> [What is required]: Report each line of the entries that includes "http" by copying it.

──────── Supplied records ────────

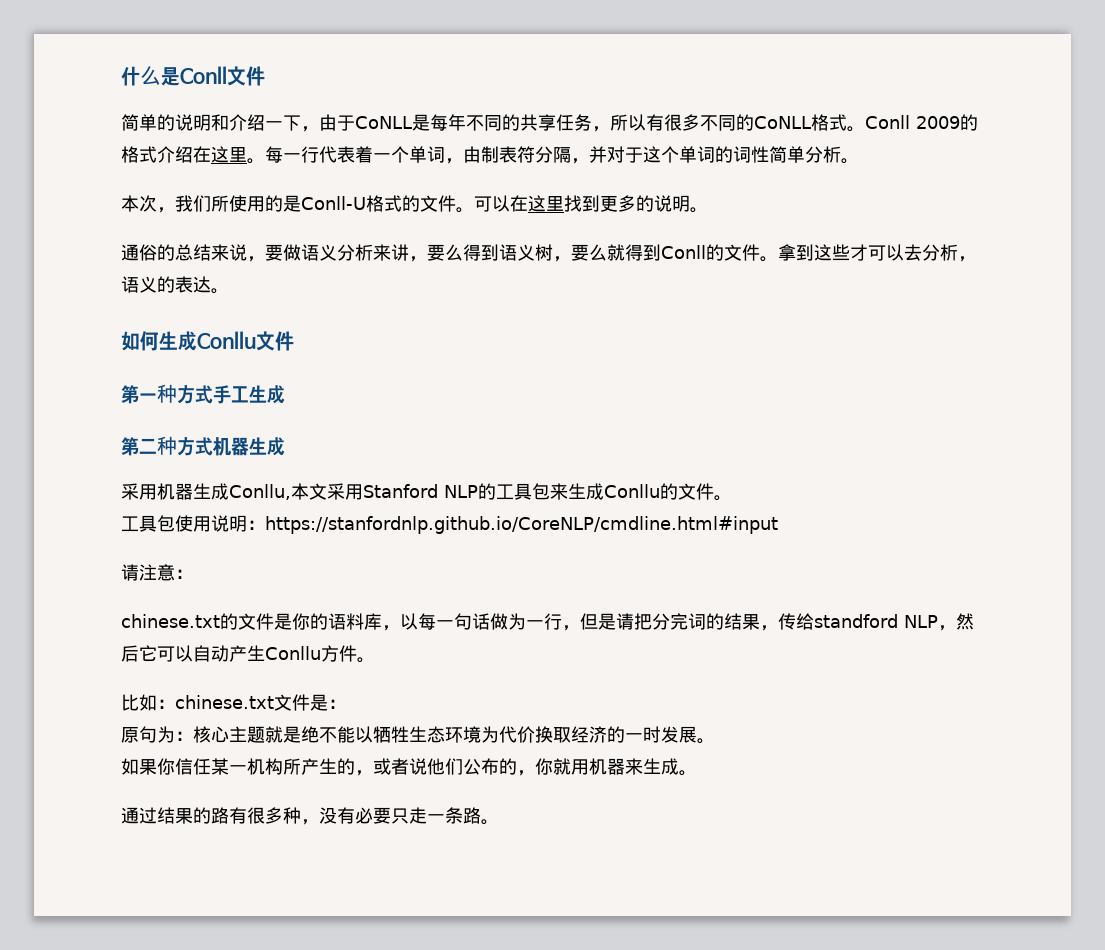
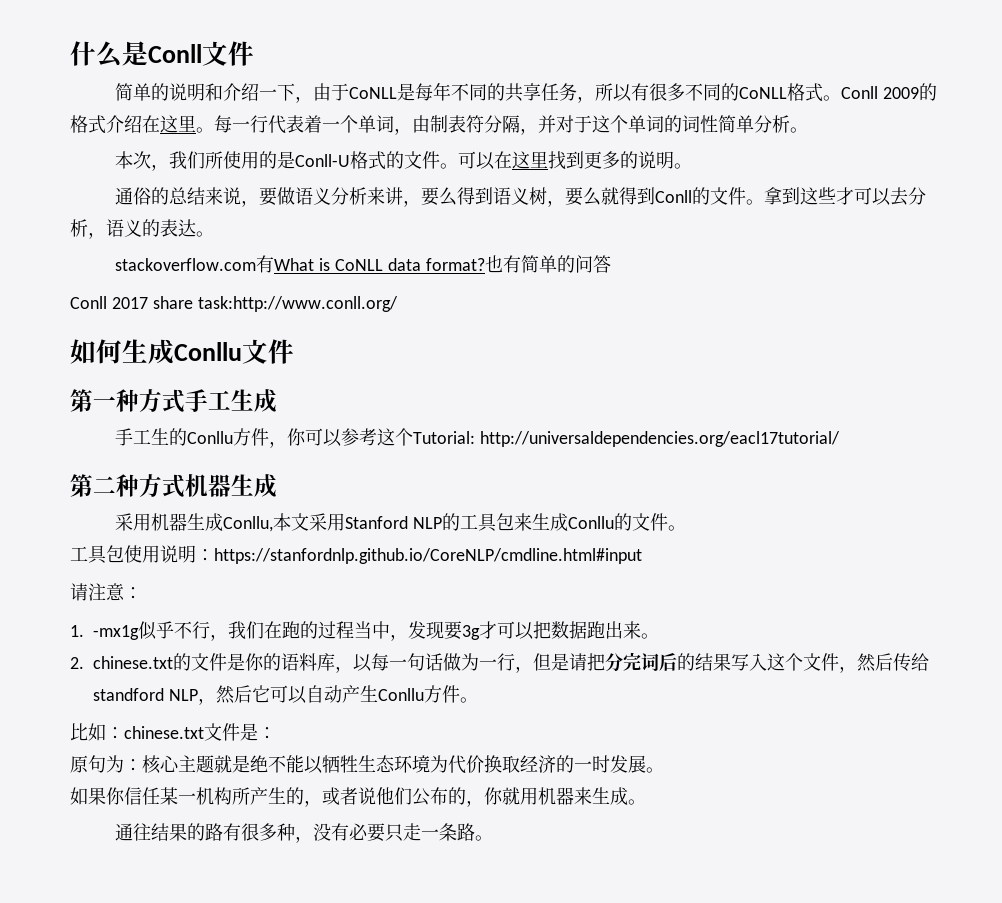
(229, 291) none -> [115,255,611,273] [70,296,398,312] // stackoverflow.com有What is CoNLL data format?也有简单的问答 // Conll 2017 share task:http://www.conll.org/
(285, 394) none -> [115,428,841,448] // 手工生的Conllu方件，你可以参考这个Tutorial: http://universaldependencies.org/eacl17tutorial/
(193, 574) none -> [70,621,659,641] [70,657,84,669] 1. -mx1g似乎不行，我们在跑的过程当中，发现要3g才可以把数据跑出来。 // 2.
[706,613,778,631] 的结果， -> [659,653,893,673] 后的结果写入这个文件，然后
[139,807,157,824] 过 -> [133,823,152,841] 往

────────

> [Completed exercise]:
(229, 291) none -> [115,255,611,273] [70,296,398,312] // stackoverflow.com有What is CoNLL data format?也有简单的问答 // Conll 2017 share task:http://www.conll.org/
(285, 394) none -> [115,428,841,448] // 手工生的Conllu方件，你可以参考这个Tutorial: http://universaldependencies.org/eacl17tutorial/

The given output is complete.